Url : https://ieeexplore.ieee.org/document/9580112
Campus : Bengaluru
School : School of Computing
Verified : Yes
Year : 2021
Abstract : Chronic Kidney Disease (CKD) refers to the disorder in kidneys where it can't filter extra water and wastes out of the blood to make urine as normally. The infection is classified “chronic” in light of the fact that the harm to kidneys occurs gradually throughout a significant stretch of time. This harm can make squanders develop in the body. The cause for the CKD is mostly uncertain and there are several factors that influences in this disease, Among the many, the primary cause for this CKD are diabetes and hypertension. Both are liable for up to 66% of the cases other than that heart disease. It is conceivable to slow or stop the movement of kidney disease if it is properly treated in the early stages of infection/damage. In present research, we are trying to capture the explanatory cases from patient description and produce the explanations so that it can be easily understood by the experts as well as the layman.
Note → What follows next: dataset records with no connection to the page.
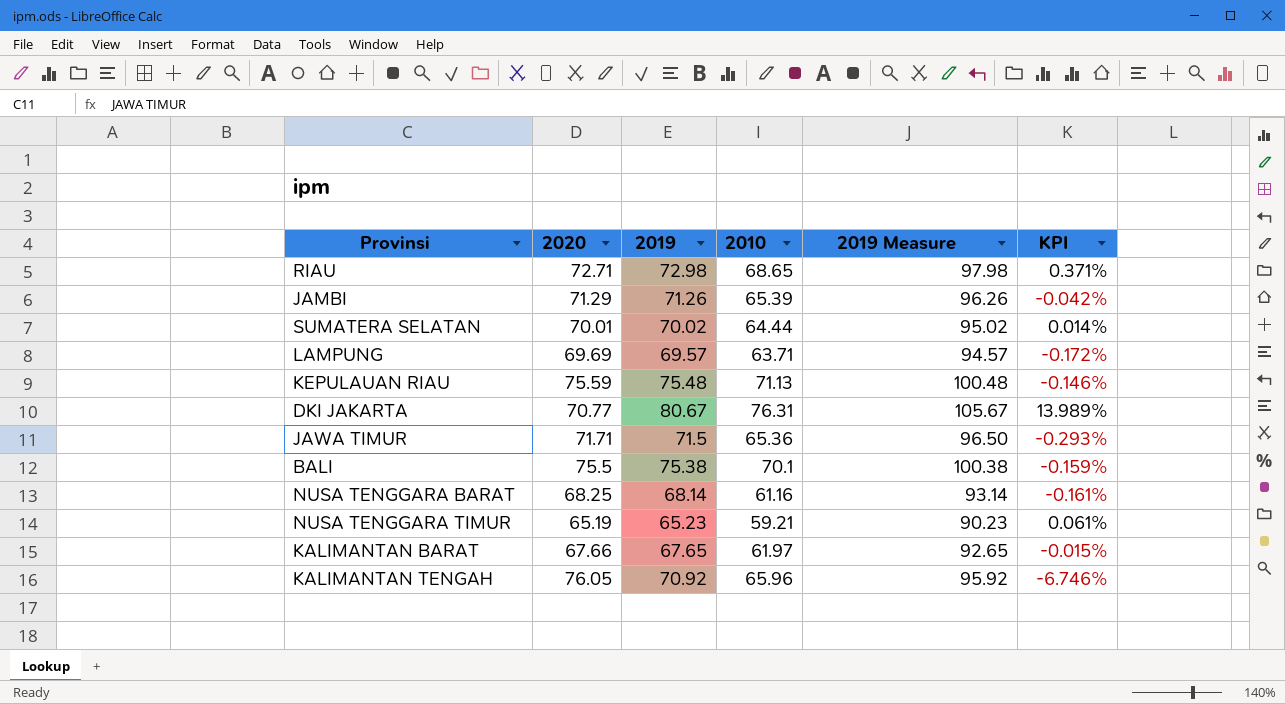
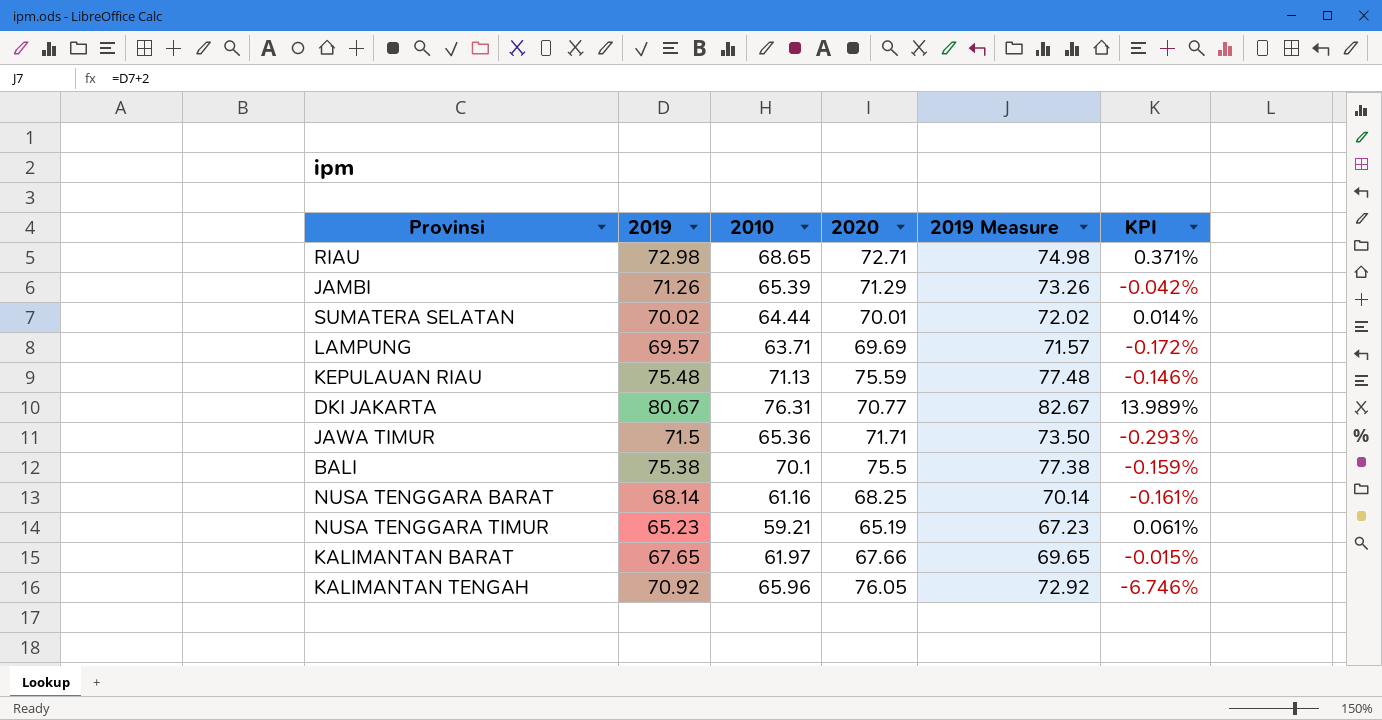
column 2020 | position: 2 -> 4
column 2019 Measure | formula: [2019] + 25 -> [2019] + 2

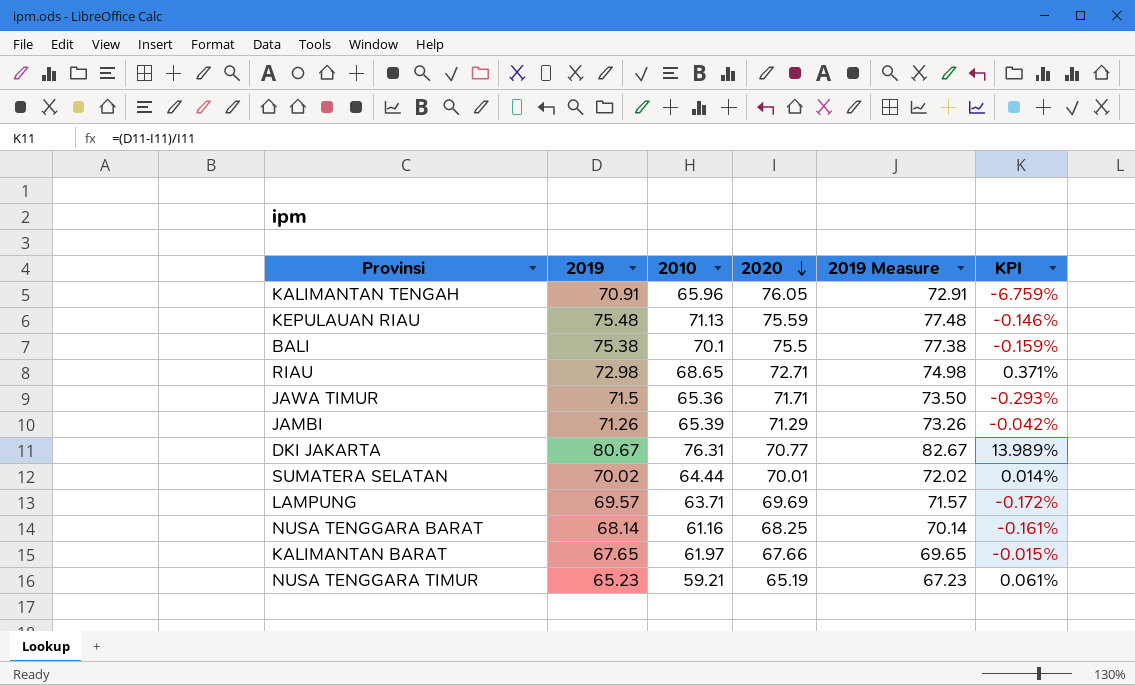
row order: none -> 2020 descending
KALIMANTAN TENGAH | 2019: 70.92 -> 70.91
KALIMANTAN TENGAH | 2019 Measure: 72.92 -> 72.91
KALIMANTAN TENGAH | KPI: -6.746% -> -6.759%

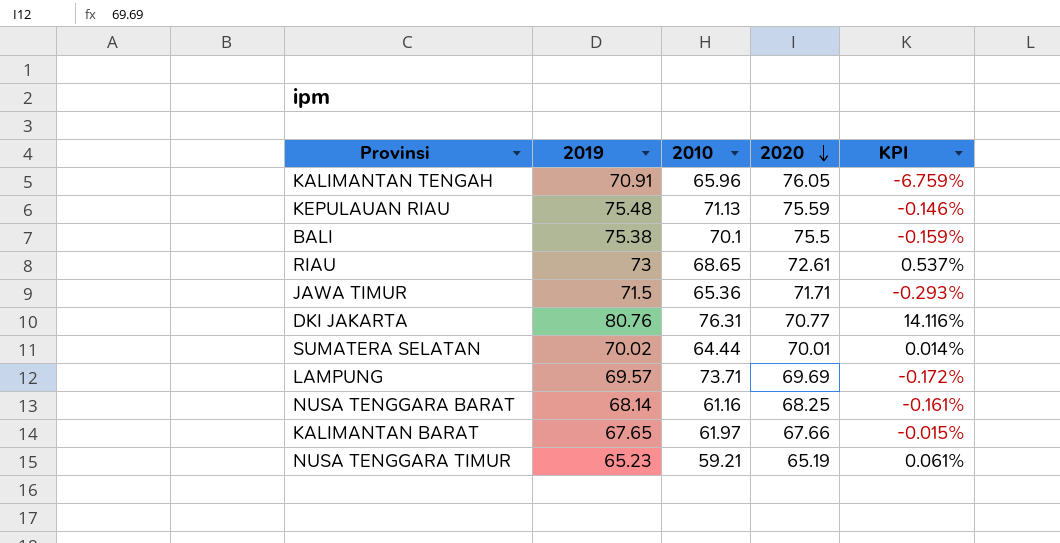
column 2019 Measure | formula: [2019] + 2 -> none
row JAMBI: 71.26 | 65.39 | 71.29 | 73.26 | -0.042% -> none
RIAU | 2019: 72.98 -> 73
RIAU | 2020: 72.71 -> 72.61
RIAU | KPI: 0.371% -> 0.537%
DKI JAKARTA | 2019: 80.67 -> 80.76
DKI JAKARTA | KPI: 13.989% -> 14.116%
LAMPUNG | 2010: 63.71 -> 73.71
Usually, the predicted values that are obtained from any of the machine learning model are efficient. However, the results are opaque thus it requires an explanation for those cases like which factors are impacting for the disease, is achieved using LIME (Local interpretable model-agnostic explanations) algorithm.
Cite this Research Publication : Divyateja Yaramalla, Tripty Singh, "A Machine Learning Paradigm for Explanatory Cases with CKD," 12th International Conference on Computing Communication and Networking Technologies (ICCCNT), Kharagpur, India, IEEE, 2021, pp. 1-7, doi: 10.1109/ICCCNT51525.2021.9580112.